>>

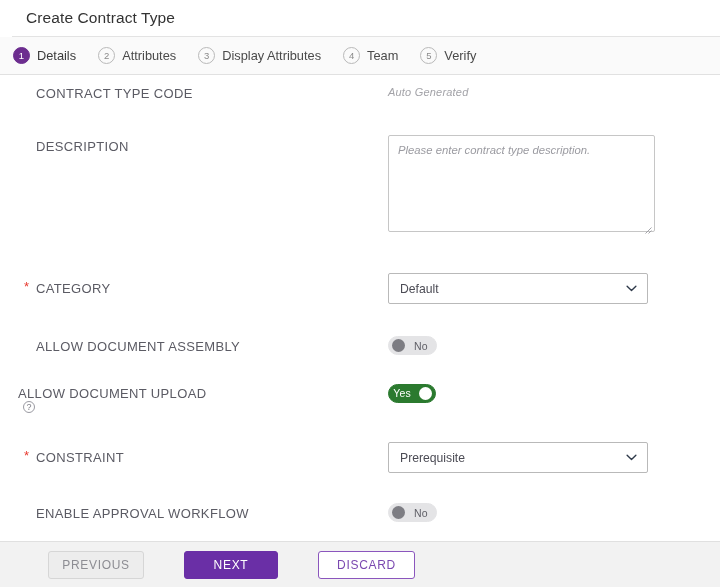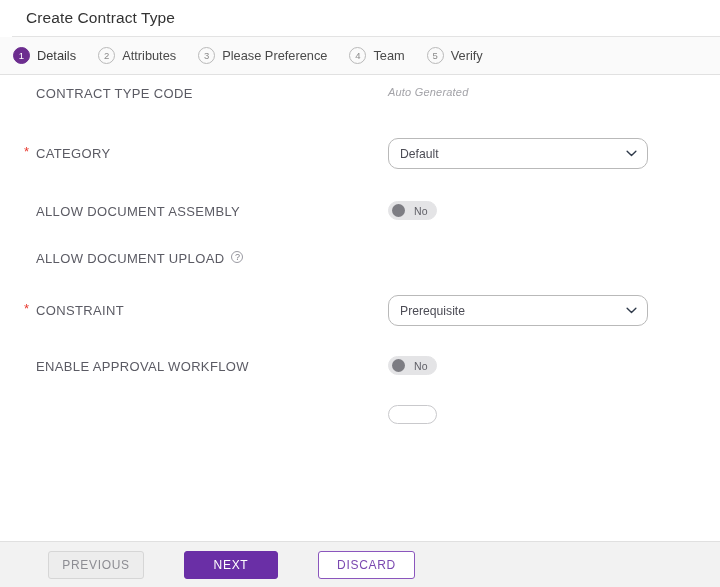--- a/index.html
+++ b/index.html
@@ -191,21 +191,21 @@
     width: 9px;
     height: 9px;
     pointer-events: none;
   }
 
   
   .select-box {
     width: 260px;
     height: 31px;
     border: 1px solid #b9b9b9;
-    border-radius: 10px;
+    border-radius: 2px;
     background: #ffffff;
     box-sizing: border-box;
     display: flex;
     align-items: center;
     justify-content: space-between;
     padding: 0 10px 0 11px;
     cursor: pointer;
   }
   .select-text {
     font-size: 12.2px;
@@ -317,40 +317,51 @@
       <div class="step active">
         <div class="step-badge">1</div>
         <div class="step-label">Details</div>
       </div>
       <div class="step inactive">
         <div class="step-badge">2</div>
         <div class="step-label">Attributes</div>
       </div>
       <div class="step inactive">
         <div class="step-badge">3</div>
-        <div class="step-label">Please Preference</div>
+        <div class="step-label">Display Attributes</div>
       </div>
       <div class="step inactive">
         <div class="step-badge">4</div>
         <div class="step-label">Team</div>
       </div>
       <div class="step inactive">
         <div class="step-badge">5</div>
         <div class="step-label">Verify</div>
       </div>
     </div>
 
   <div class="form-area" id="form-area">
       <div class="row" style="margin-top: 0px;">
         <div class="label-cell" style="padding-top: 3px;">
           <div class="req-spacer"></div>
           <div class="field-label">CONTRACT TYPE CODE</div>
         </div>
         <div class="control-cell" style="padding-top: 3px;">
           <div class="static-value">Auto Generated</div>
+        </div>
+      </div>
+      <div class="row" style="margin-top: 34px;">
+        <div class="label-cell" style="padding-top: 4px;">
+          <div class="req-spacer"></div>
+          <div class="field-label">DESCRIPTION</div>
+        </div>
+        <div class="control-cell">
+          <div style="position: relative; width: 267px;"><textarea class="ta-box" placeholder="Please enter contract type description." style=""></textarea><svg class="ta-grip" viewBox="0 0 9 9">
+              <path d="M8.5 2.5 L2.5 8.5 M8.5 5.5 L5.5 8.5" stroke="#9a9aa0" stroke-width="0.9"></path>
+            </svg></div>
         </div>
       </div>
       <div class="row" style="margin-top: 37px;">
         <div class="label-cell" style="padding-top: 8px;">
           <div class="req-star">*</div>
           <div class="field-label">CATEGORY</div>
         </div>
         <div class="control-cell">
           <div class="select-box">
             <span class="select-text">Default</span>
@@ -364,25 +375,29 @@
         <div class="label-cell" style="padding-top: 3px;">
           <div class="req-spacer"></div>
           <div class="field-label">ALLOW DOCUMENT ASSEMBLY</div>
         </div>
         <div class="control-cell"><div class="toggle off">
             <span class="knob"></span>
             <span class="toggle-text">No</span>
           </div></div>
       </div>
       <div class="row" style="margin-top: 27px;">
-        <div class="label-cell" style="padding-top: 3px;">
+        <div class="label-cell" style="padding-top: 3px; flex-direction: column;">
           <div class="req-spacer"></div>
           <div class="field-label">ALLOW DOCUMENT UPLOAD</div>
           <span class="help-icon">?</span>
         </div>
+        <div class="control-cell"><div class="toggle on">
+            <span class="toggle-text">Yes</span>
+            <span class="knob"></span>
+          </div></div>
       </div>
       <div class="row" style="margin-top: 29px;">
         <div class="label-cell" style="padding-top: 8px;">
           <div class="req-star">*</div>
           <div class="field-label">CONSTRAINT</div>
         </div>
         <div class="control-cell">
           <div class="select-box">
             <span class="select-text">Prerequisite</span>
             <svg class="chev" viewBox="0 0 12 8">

<<
>>

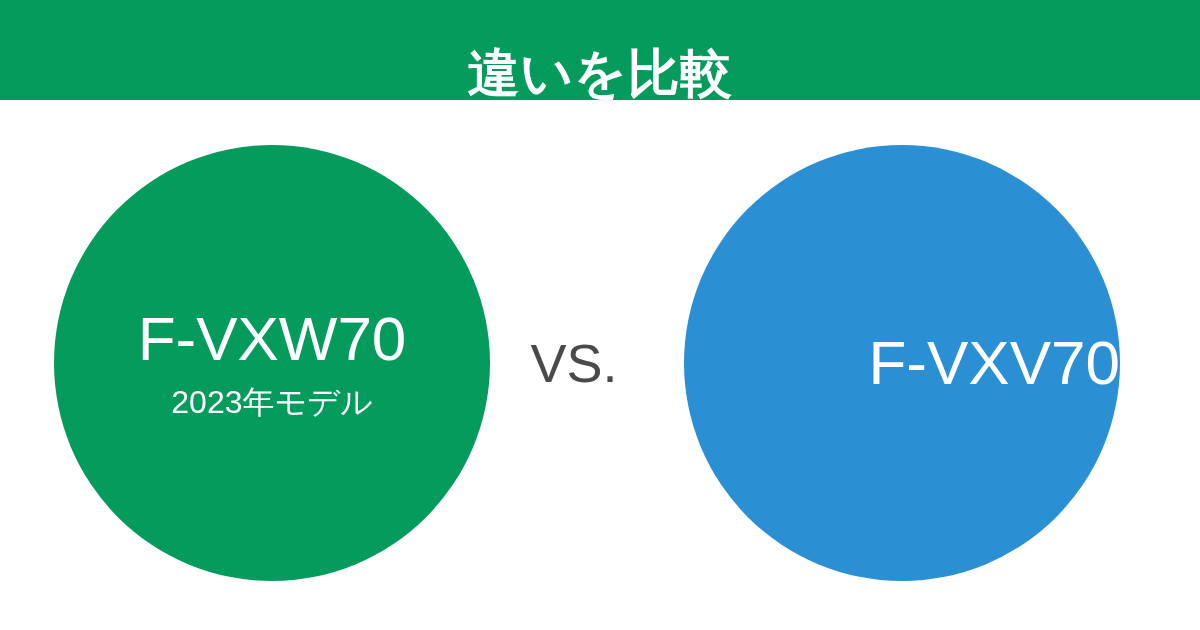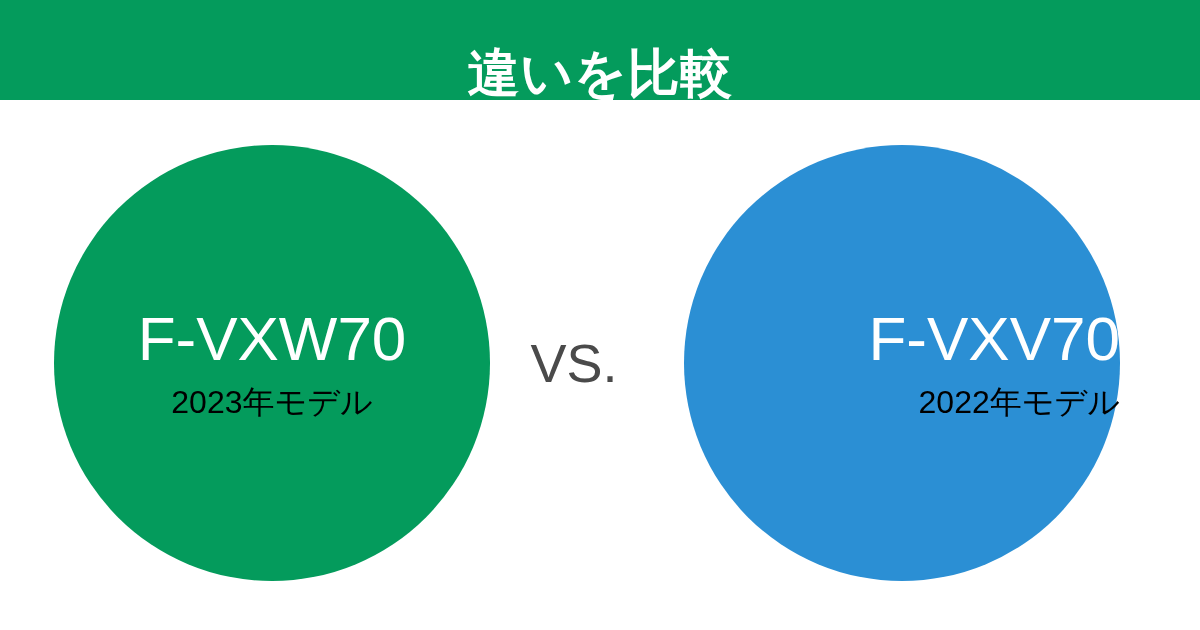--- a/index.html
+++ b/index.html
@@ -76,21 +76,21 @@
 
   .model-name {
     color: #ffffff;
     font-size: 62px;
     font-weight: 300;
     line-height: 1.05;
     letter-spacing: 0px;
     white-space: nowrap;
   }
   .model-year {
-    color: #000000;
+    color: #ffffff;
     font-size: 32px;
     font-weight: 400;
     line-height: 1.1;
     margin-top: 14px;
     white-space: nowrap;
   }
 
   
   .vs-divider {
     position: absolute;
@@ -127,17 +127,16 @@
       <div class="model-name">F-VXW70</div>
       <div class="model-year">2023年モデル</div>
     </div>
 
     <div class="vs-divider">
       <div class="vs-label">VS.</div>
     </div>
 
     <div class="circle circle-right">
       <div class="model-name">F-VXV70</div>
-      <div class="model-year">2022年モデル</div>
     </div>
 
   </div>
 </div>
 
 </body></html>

<<
>>

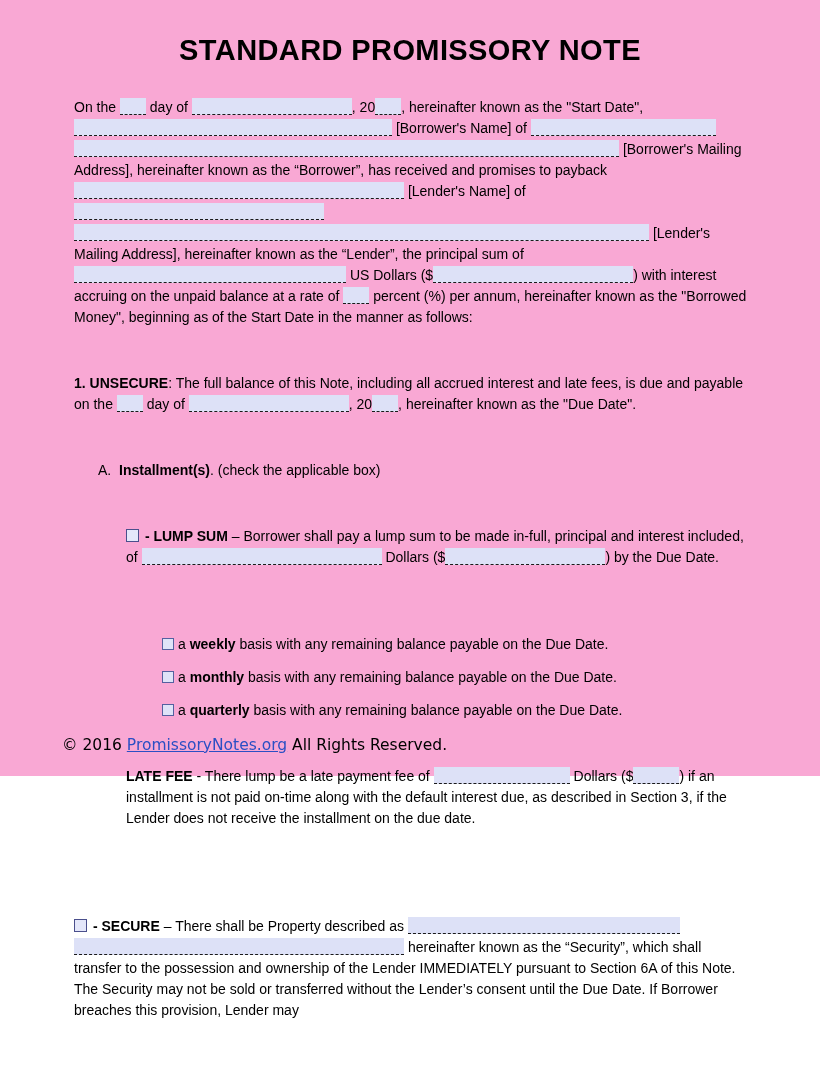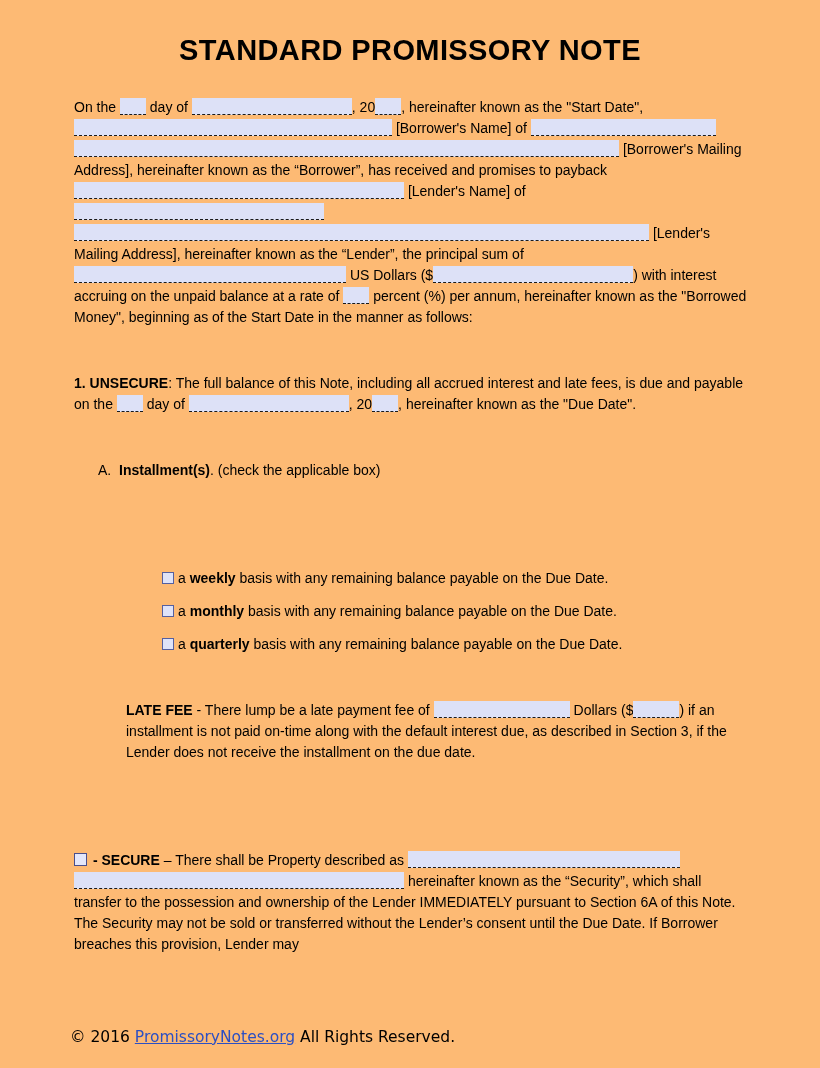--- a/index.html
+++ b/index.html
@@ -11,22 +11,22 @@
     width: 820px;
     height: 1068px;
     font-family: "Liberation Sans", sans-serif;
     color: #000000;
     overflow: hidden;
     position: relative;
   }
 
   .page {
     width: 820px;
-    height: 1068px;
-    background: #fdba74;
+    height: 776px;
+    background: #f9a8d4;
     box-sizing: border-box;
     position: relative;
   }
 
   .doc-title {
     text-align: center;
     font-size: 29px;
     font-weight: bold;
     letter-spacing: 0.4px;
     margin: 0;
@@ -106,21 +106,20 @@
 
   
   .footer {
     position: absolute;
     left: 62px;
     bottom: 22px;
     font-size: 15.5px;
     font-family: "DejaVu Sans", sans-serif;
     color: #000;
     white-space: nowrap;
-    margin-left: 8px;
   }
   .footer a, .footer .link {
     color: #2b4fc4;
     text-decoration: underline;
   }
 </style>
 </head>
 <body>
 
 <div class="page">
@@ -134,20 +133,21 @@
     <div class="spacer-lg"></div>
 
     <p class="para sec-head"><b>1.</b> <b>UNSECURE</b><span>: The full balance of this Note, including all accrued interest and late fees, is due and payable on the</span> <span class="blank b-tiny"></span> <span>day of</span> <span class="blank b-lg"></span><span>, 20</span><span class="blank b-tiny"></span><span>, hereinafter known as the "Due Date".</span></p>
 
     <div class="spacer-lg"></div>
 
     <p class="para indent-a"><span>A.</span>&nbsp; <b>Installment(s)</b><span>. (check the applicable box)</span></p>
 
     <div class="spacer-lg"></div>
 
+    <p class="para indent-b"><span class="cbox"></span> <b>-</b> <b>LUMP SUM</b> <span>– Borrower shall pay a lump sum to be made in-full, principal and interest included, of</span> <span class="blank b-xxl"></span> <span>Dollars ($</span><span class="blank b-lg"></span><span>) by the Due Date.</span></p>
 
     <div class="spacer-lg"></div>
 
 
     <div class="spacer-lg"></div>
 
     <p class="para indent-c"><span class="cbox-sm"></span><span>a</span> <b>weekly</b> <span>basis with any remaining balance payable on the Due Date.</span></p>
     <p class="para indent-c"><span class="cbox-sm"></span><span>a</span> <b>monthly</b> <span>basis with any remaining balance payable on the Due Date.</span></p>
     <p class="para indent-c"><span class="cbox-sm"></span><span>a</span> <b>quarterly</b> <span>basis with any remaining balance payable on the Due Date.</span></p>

<<

* **Task**
In the records, locate each line holding the string "badge" and copy it.

* **The answer**
         <div class="step-badge">1</div>
         <div class="step-badge">2</div>
         <div class="step-badge">3</div>
         <div class="step-badge">4</div>
         <div class="step-badge">5</div>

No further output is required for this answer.